Campus of Progressive Complacency

D

ear Principal Rawson,

As school settles into the normal grind, I’m sure you’re getting a feel for managing the Academy and setting priorities for yourself. In addition to contending with past events, including faculty sexual misconduct, I believe that you should make strengthening political discourse on campus a top priority.

This school is dominated by liberal progressives. You, as the most prominent and powerful individual on campus, must challenge that. I don’t mean that you should break up Democratic Club or burn Feminist Club sweaters. I mean that you must actively encourage serious consideration of dissenting opinions, so long as they are well-read and well-thought-out. This is not an invitation for stupid bigotry. It’s a move towards replacing the complacent progressive mood that pervades our campus with serious discussion.

Exeter is supposed to be a crucible for political thought: mashing together massively different—but still clearly articulated—views to approach the best personal politics. Unfortunately, Exeter’s political blast furnace is basically a refrigerator. Your job, Principal Rawson, is to restart the heat.

The typical Exeter progressive is not a bad person: focused firstly on getting good grades and maintaining their social life, their interest in politics extends exactly as far as Democratic Club wants to go.

Alone, they’re no problem at all. The problem comes in the lost opportunity of closed progressive minds. The Academy, among other college-style and college campuses, is unique in its combination of free time and diverse populations.

Radical organizations like the Students for a Democratic Society could only exist on college campuses since everyone else is tied down by academic rigor and other responsibilities. If Exeter progressives (along with other student and youth progressives) focused on important global issues, we might see a movement larger than SDS was at its height.
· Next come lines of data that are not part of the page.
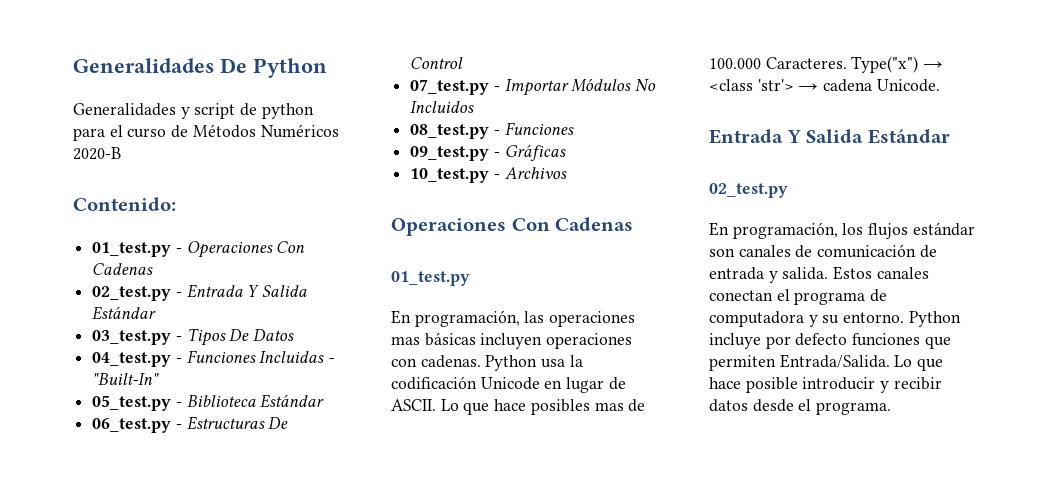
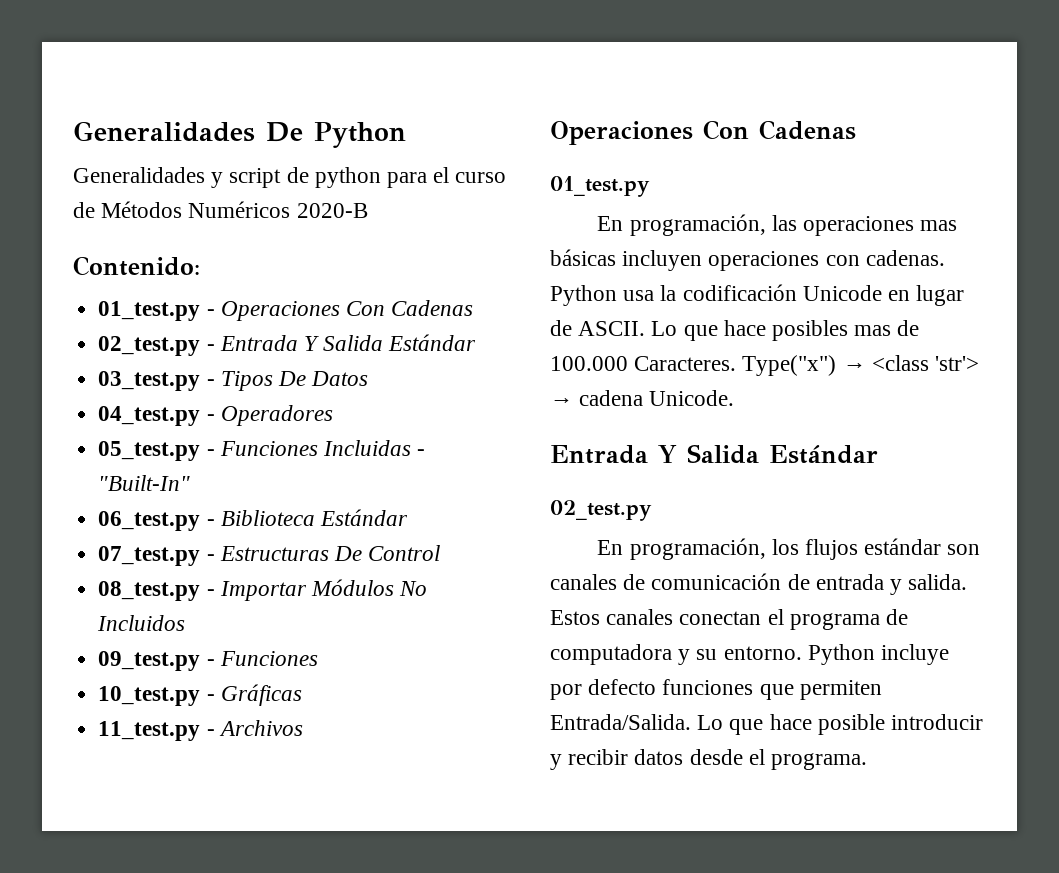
- 04_test.py - Funciones Incluidas - "Built-In"
+ 04_test.py - Operadores
+ 05_test.py - Funciones Incluidas - "Built-In"
- 05_test.py - Biblioteca Estándar
+ 06_test.py - Biblioteca Estándar
- 06_test.py - Estructuras De Control
+ 07_test.py - Estructuras De Control
- 07_test.py - Importar Módulos No Incluidos
+ 08_test.py - Importar Módulos No Incluidos
- 08_test.py - Funciones
+ 09_test.py - Funciones
- 09_test.py - Gráficas
+ 10_test.py - Gráficas
- 10_test.py - Archivos
+ 11_test.py - Archivos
Unfortunately, this isn’t so. The largest action-oriented political group on campus is the Democratic Club, which as the name implies, works to elect Democrats. It’s a stretch to call Democrats “radical.” The second-largest group is the Young Democratic Socialist Exeter chapter, a fledgling leftist organization with only 150 members. There is no unifying organization for progressives to work through to promote their goals since no one is fighting for leftist issues. There is no hardcore, transparent political discourse, except in late-night and early-morning conversations with dorm-mates.
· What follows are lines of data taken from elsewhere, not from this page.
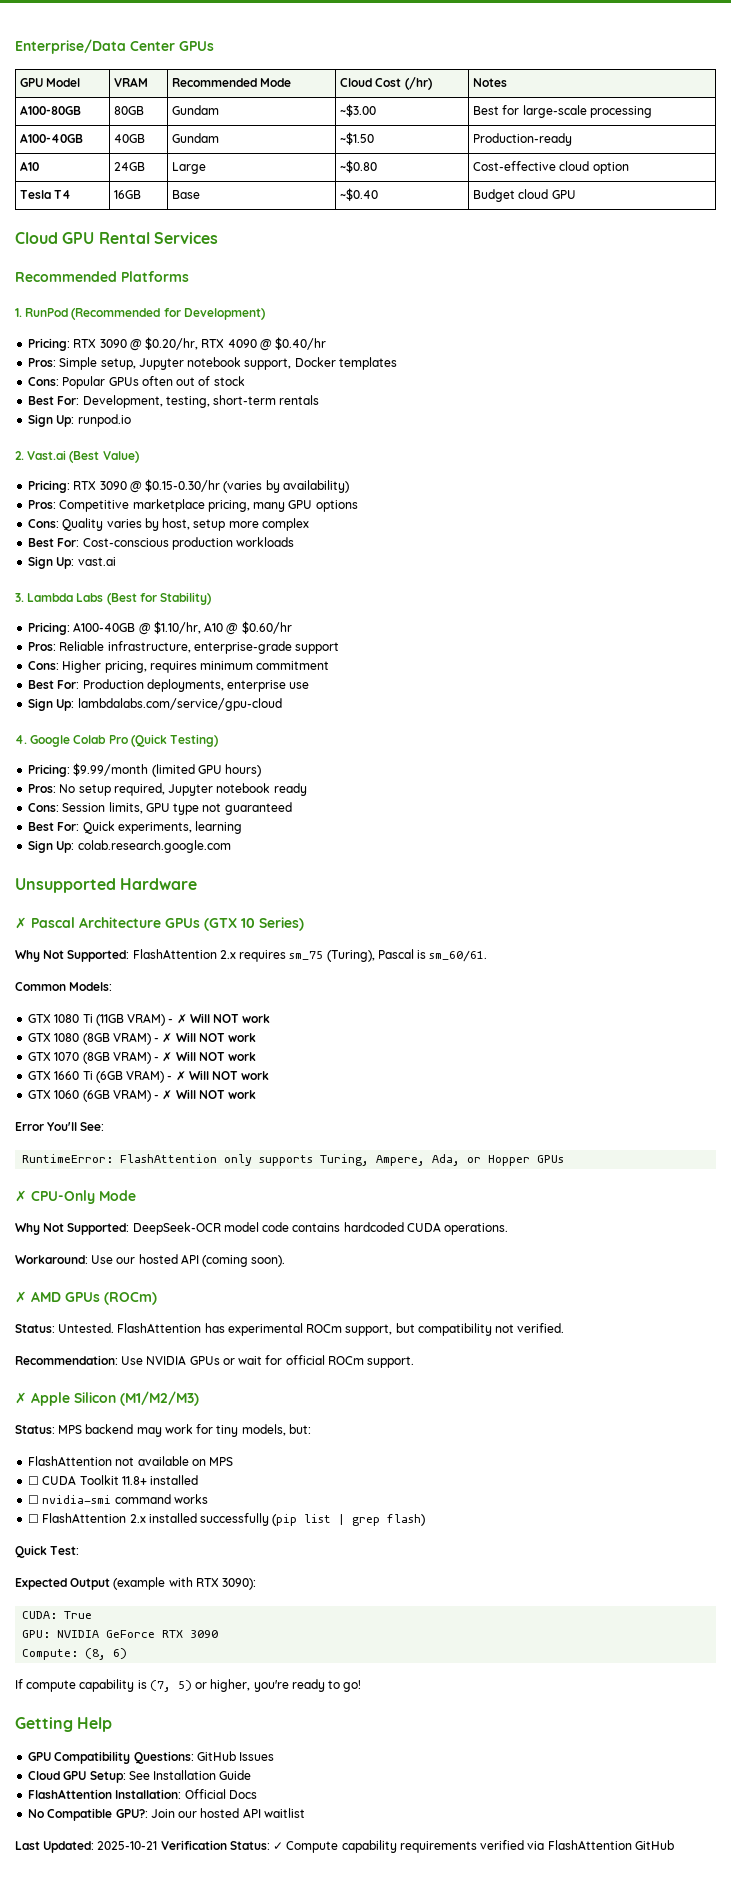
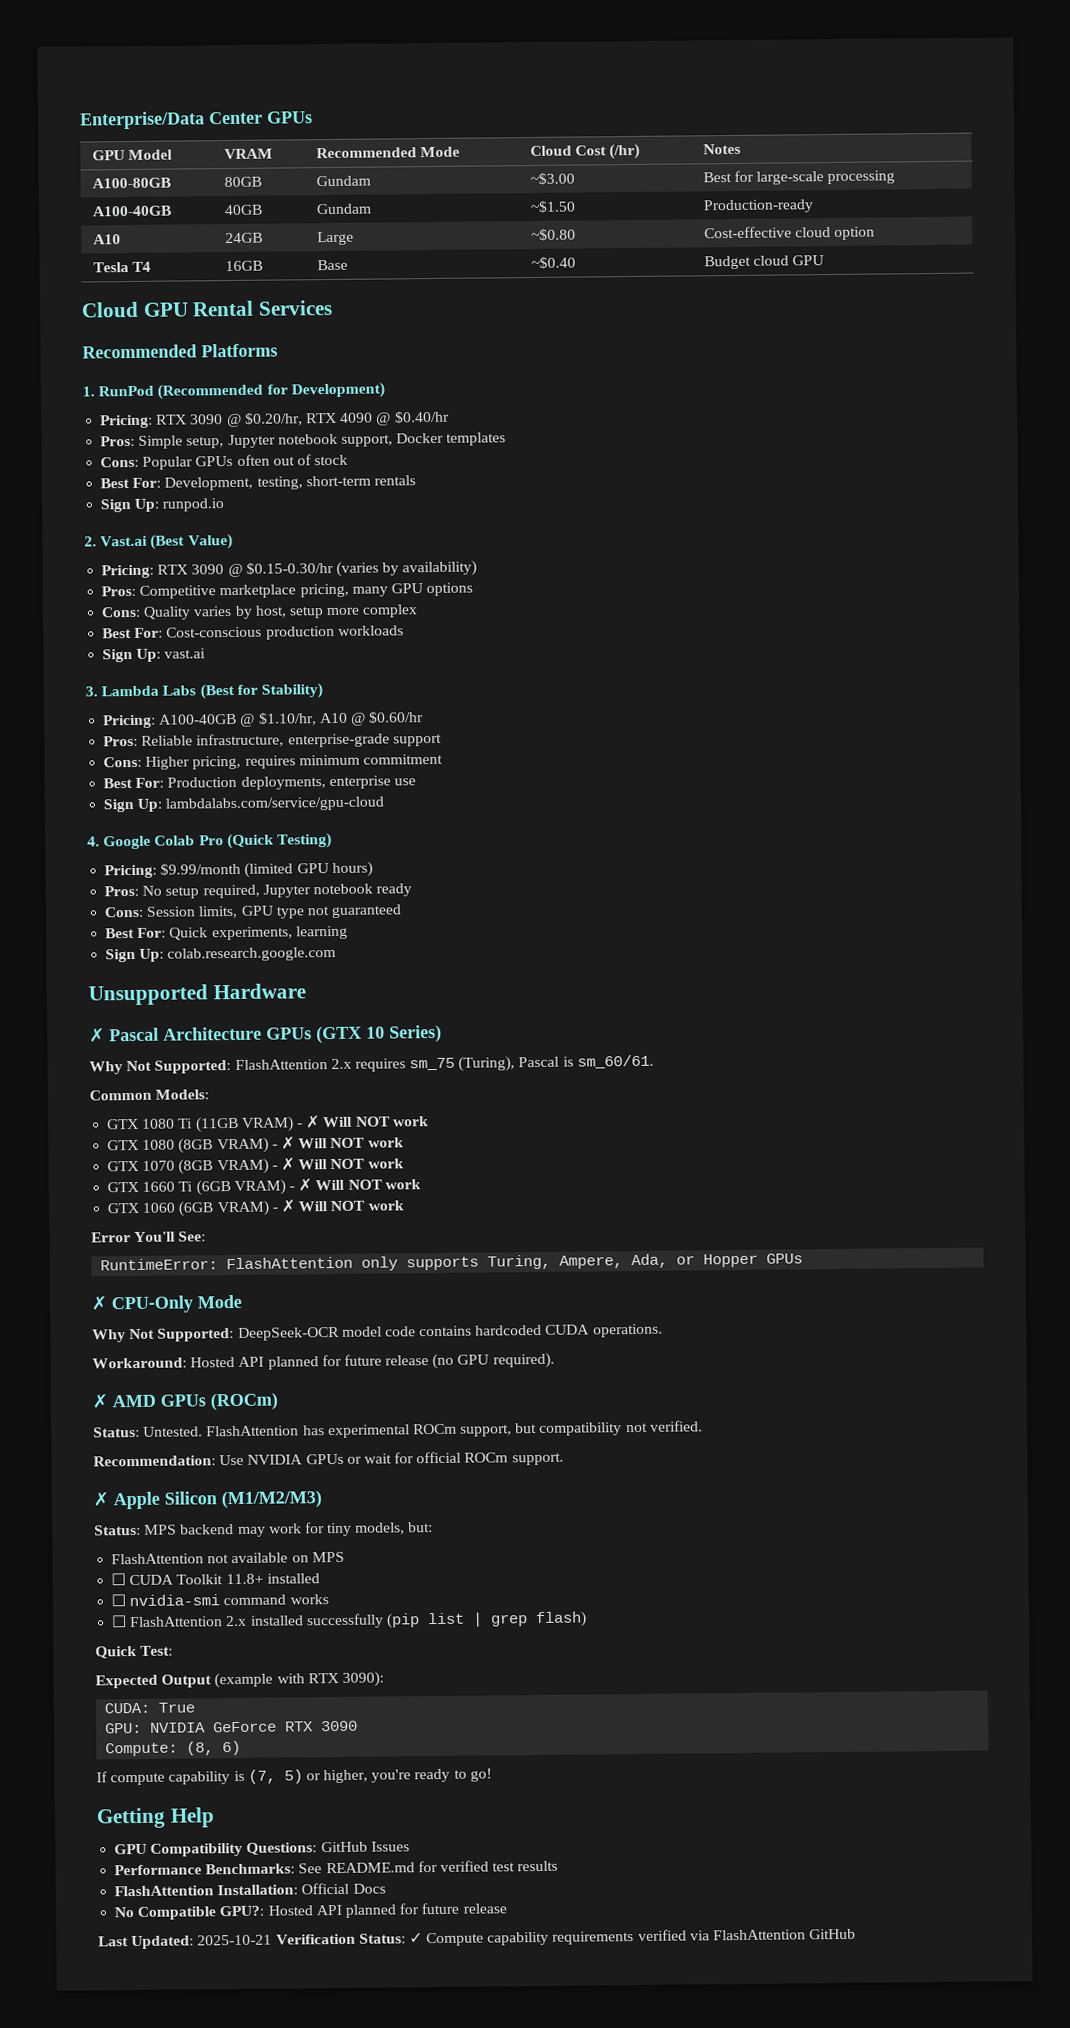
- Workaround: Use our hosted API (coming soon).
+ Workaround: Hosted API planned for future release (no GPU required).
- Cloud GPU Setup: See Installation Guide
+ Performance Benchmarks: See README.md for verified test results
- No Compatible GPU?: Join our hosted API waitlist
+ No Compatible GPU?: Hosted API planned for future release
Principal Rawson, you must encourage a dialogue. Maybe it’ll be through a dedicated assembly, or just addressing the problem in an email. Whether it’s between the center-right and center-left or the center-left and the far-left, you must begin an explicitly political discussion on campus.

In one piece from The Exonian in 1978, you counseled Exonians to pick their political battles. Part of the article, titled “End to Radicals—Exeter Quiets Down” reads:

“Students who don't have to fear being drafted and shipped to Vietnam have less of a reason to protest. Similarly, since there is less evidence that the government is doing such things as bombing Laos while denying any such action, students have less inclination to respond cynically to national issues.” In your piece you warned that if students become too complacent, they may overlook important world issues.

How coincidental is it, 40 years later, that your words still hold true. Exeter’s progressive radicality has died on some strange hills, from spiting the administration over gun regulation and pushing half-heartedly for a vague divestment from unscrupulous investments. These few recent protests and rallies do not concern broader issues of class, race, equality and social justice—they concern relatively minor issues in the global scheme of things. We already are complacent, Mr. Rawson. Now we need you to help us out of this rut.